U.S. Air Force Secretary Michael Donley says the service is committed to funding an F-16 life extension, especially in light of the most recently announced Joint Strike Fighter (JSF) slip, as well as a new bomber aircraft in the forthcoming Fiscal 2012 budget due next month on Capitol Hill.
Defense Secretary Robert Gates announced last week a commitment to funding a new bomber that will provide long-range, penetrating strike capabilities and be optionally manned (Aerospace DAILY, Jan. 7).
Donley declined to describe the schedule for the bomber or the desired number of aircraft. During a program started a few years ago, officials notionally discussed around 100 bombers.

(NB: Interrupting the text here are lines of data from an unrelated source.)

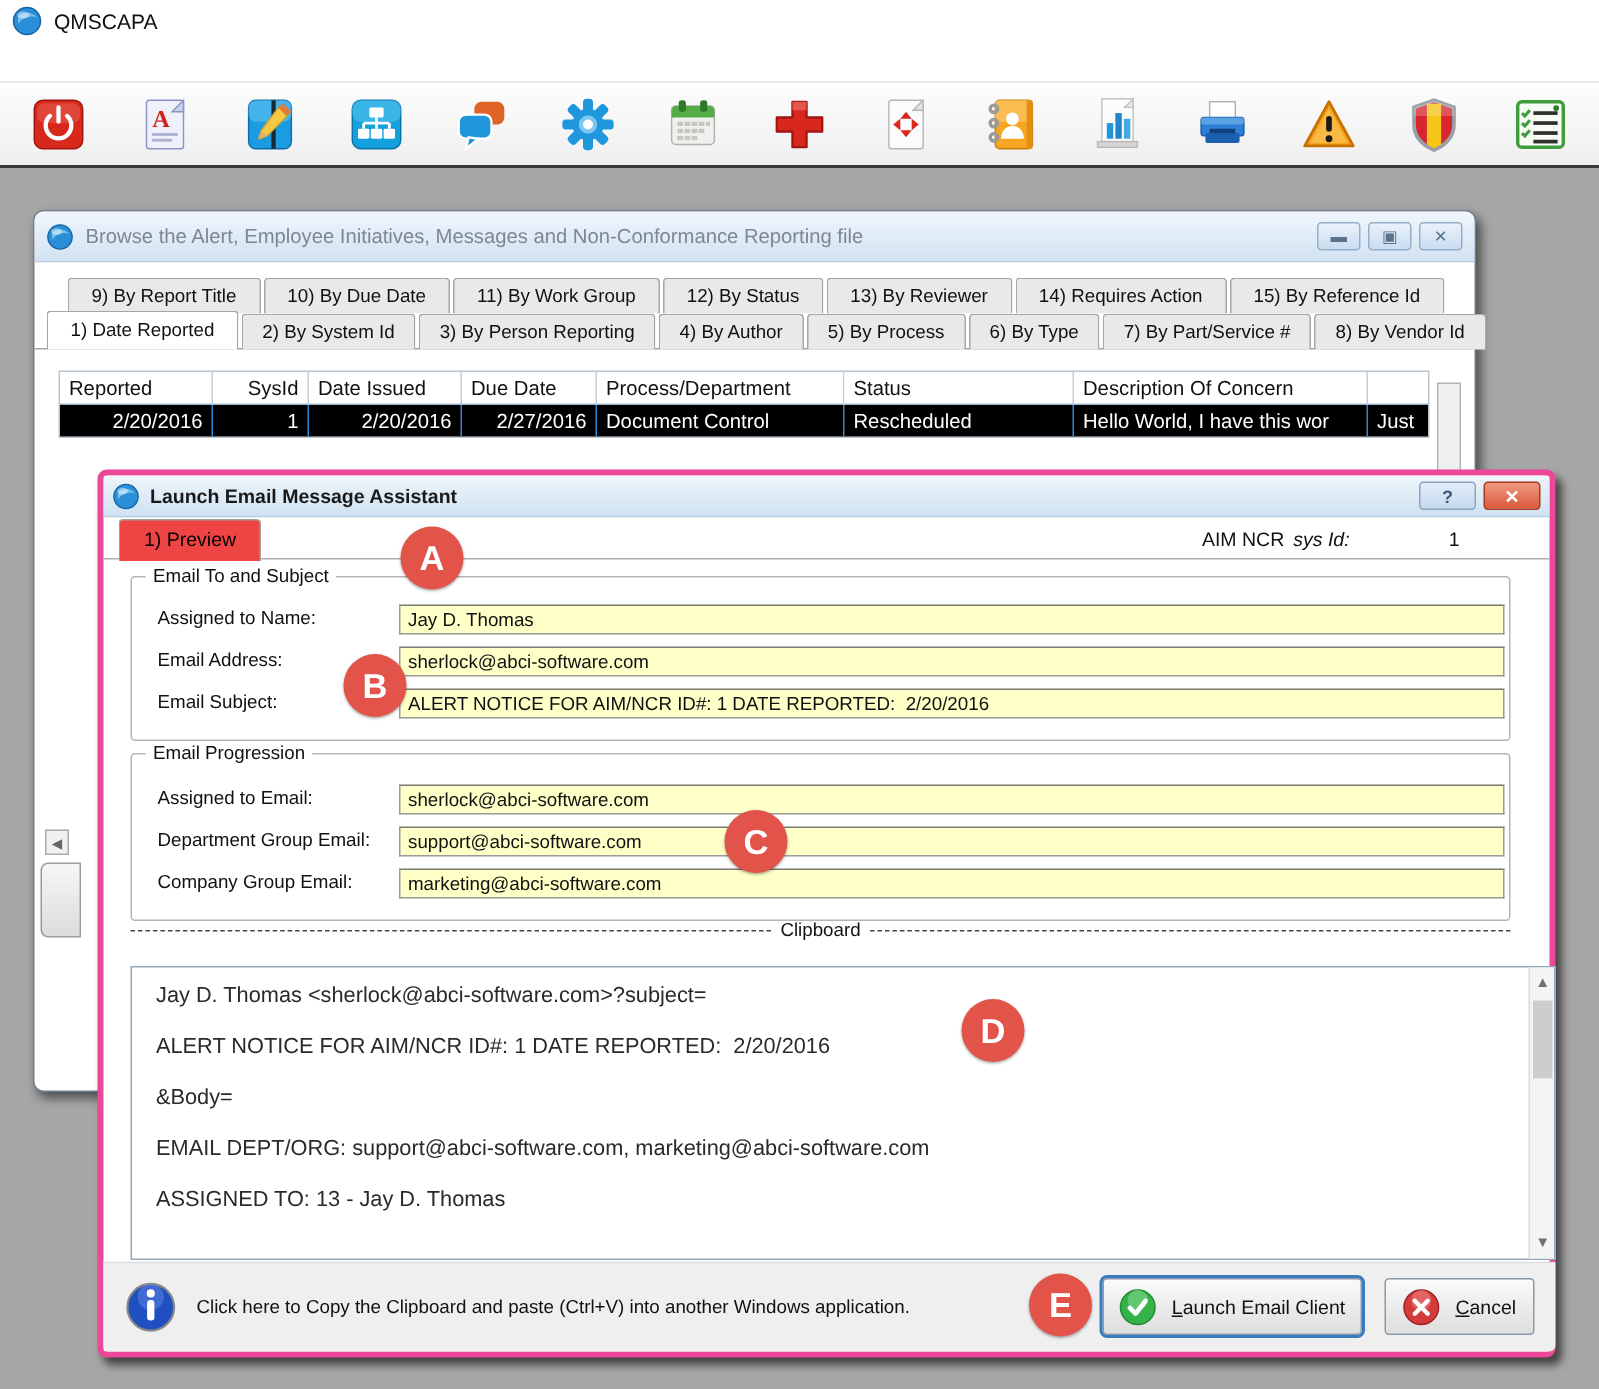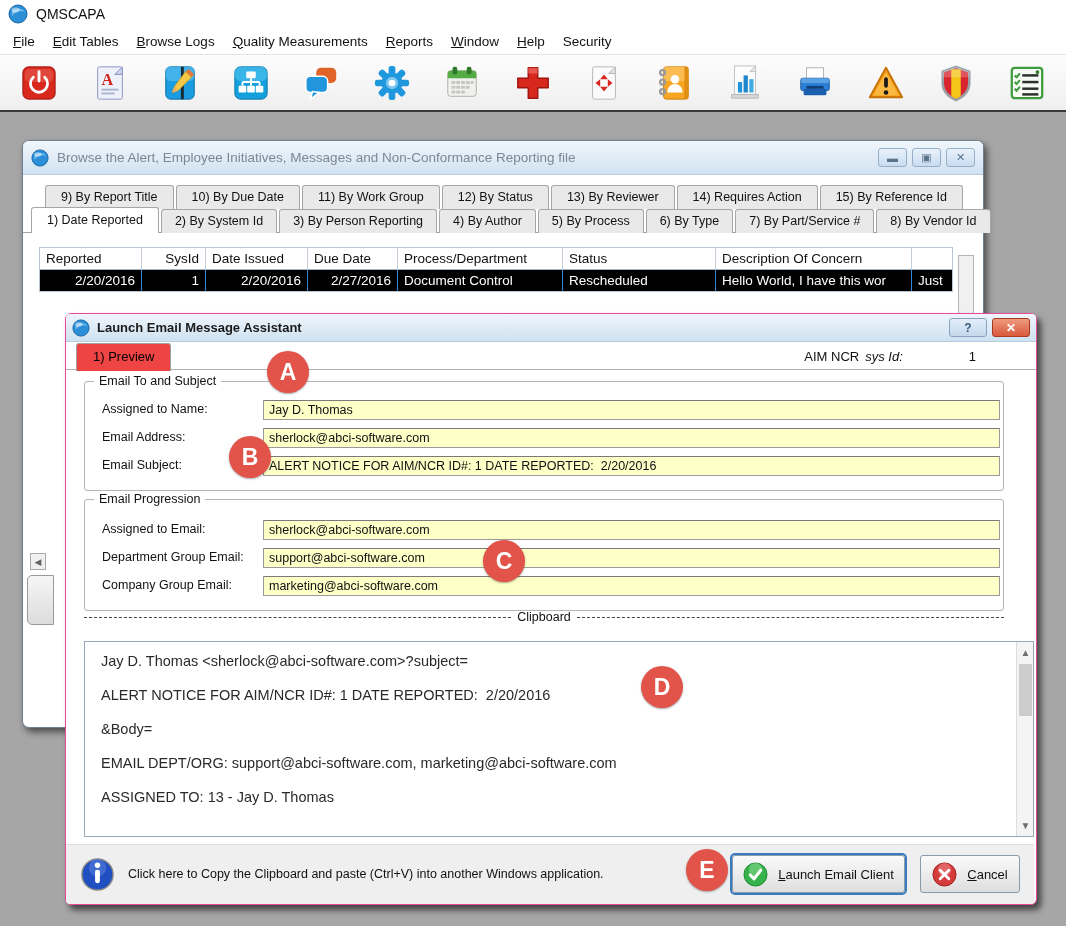--- a/index.html
+++ b/index.html
@@ -101,16 +101,6 @@
     <span class="app-title">QMSCAPA</span>
   </div>
 
-  <div class="menubar">
-    <span class="menu-item ufl">File</span>
-    <span class="menu-item ufl">Edit Tables</span>
-    <span class="menu-item ufl">Browse Logs</span>
-    <span class="menu-item ufl">Quality Measurements</span>
-    <span class="menu-item ufl">Reports</span>
-    <span class="menu-item ufl">Window</span>
-    <span class="menu-item ufl">Help</span>
-    <span class="menu-item">Security</span>
-  </div>
 
   <div class="toolbar">
     <div class="tool">

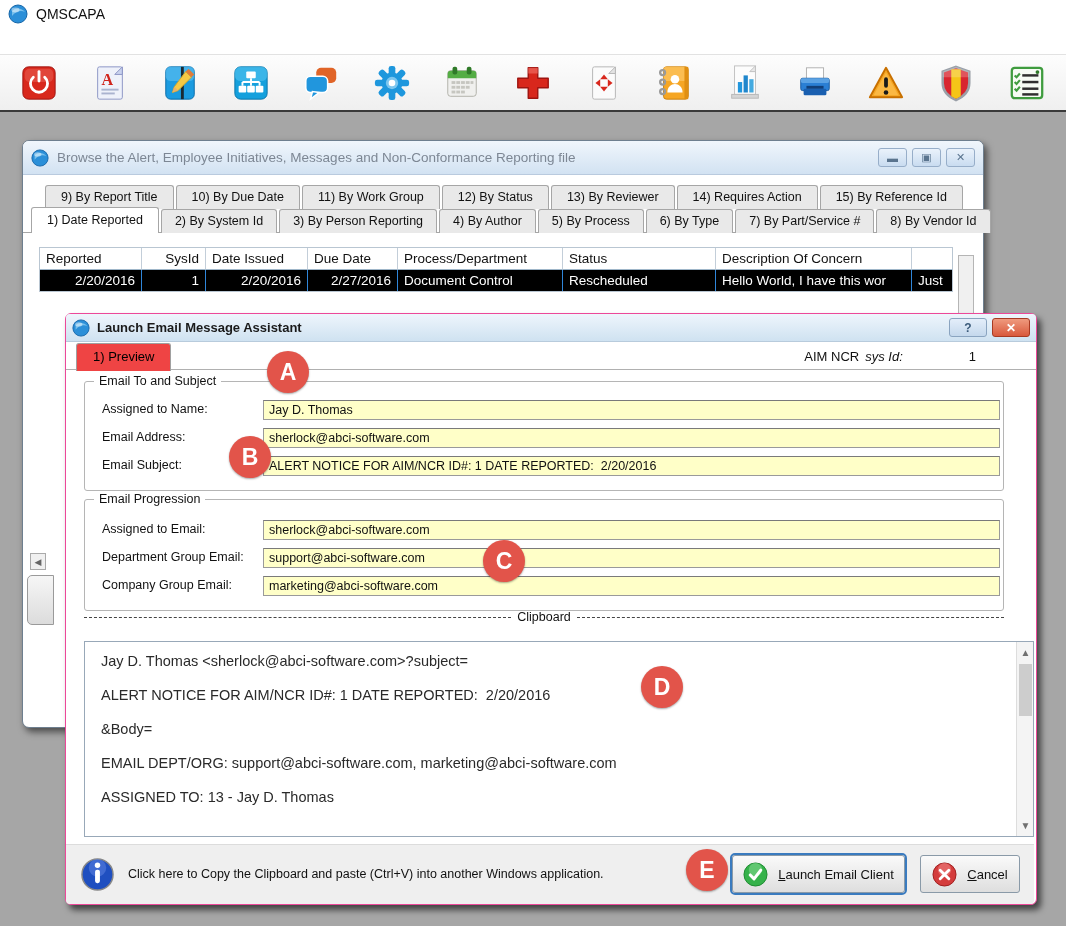--- a/index.html
+++ b/index.html
@@ -45,7 +45,7 @@
   .bw-partialbtn { position:absolute; left:4px; top:434px; width:27px; height:50px; background:linear-gradient(#f6f6f6,#dcdcdc); border:1px solid #9a9a9a; border-radius:5px 0 0 5px; }
 
   
-  .dialog { position:absolute; left:65px; top:313px; width:972px; height:592px; background:#fff; border:1px solid #ec4899; border-radius:6px; box-shadow:4px 5px 6px rgba(0,0,0,.6); z-index:20; }
+  .dialog { position:absolute; left:65px; top:313px; width:972px; height:592px; background:#fff; border:4px solid #ec4899; border-radius:6px; box-shadow:4px 5px 6px rgba(0,0,0,.6); z-index:20; }
   .dlg-titlebar { height:28px; background:linear-gradient(#eef5fc,#cfe2f1); border-bottom:1px solid #b8cbdc; border-radius:4px 4px 0 0; display:flex; align-items:center; padding:0 6px; }
   .dlg-title { font-size:13px; font-weight:600; color:#1a1a1a; margin-left:7px; flex:1; }
   .dlg-btn { width:38px; height:19px; margin-left:5px; border-radius:3px; display:flex; align-items:center; justify-content:center; font-size:12px; font-weight:bold; }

“In contrast to the program canceled in 2009 ... development of this new bomber will leverage more mature technologies and we think will reduce risk in [the] program and allow us to deliver with greater confidence on the schedule and in quantities sufficient to support the long-term sustainment of long-term bomber capabilities after the current fleets of B-1s and B-52s continue to retire,” Donley told an audience Jan. 12 in Washington hosted by the Air Force Association. “We’ll constrain the requirements for this platform and there is certainly more emphasis on affordability.”
Though the aircraft must be “nuclear certified,” Donley says industry should not assume that the aircraft will support the nuclear mission immediately. “We are really making a shift here from designing bombers for the nuclear mission and having them have conventional capability. That shift now has been reversed,” he says. “We are looking at long-term force structure and long-range strike capabilities that we are assuming are going to be used on the conventional side, because that is how they have been used.” Likely prime competitors for this work are Boeing, Lockheed Martin and Northrop Grumman.
F-16 SLEP
A service-life extension of the Lockheed Martin F-16 also is likely, in part because of a further slip to F-35 JSF development and the Pentagon’s decision in the Fiscal 2012 budget to slash 124 of the Lockheed Martin aircraft from the buy, reducing the production ramp rate.
“There is still work to be done on the program,” Donley says of F-35, noting that more progress is needed in software and testing. Gates has slipped the conclusion of flight testing from mid-2015 to the end of the first quarter of 2016, and the department has “taken an even more conservative approach to production rates as we go forward.”
The Pentagon also is decoupling flight testing of the short-takeoff-and-vertical-landing (Stovl) version from progress in the conventional takeoff and landing (CTOL) and carrier version (CV) to insulate the development of the latter from further perturbations to the Stovl schedule.
The Air Force is the lead customer for CTOL and last year slipped its initial operational capability date to 2016 from 2014; Donley says that it is “implied” by the new development schedule that the in-service date will shift further.
Despite the slip in producing F-35s, the Pentagon plans to allocate funding for 16 additional F-35 flight simulators to help boost throughput of pilots for the single-engine, stealthy strike aircraft. Availability of production aircraft for training could slip, and simulators might be an option to at least begin training pilots in advance of their aircraft being delivered to the training unit at Eglin AFB, Fla.
The Air Force also is crafting a path for an F-16 service-life extension program (Slep). “As we consider the impacts of this conservative approach to Joint Strike Fighter ... we anticipated we would need to take a look at F-16 Sleps,” Donley says. “That question is more ‘how much and when and what kind,’ rather than an if.” He says more refined plans are forthcoming with the Fiscal 2012 budget, which will likely be released Feb. 14.
The budget also will propose an acceleration for outfitting the F-15 fleet with active electronically scanned array radars, which are made by Raytheon. Donley says the service will complete installation of the radar onto the C version one year earlier and the E version eight years earlier.
These various efforts were possible in part because of a massive budget drill that produced $34 billion in savings over the next five years of Air Force spending. This allowed for the service to redirect those funds for use in higher priority programs.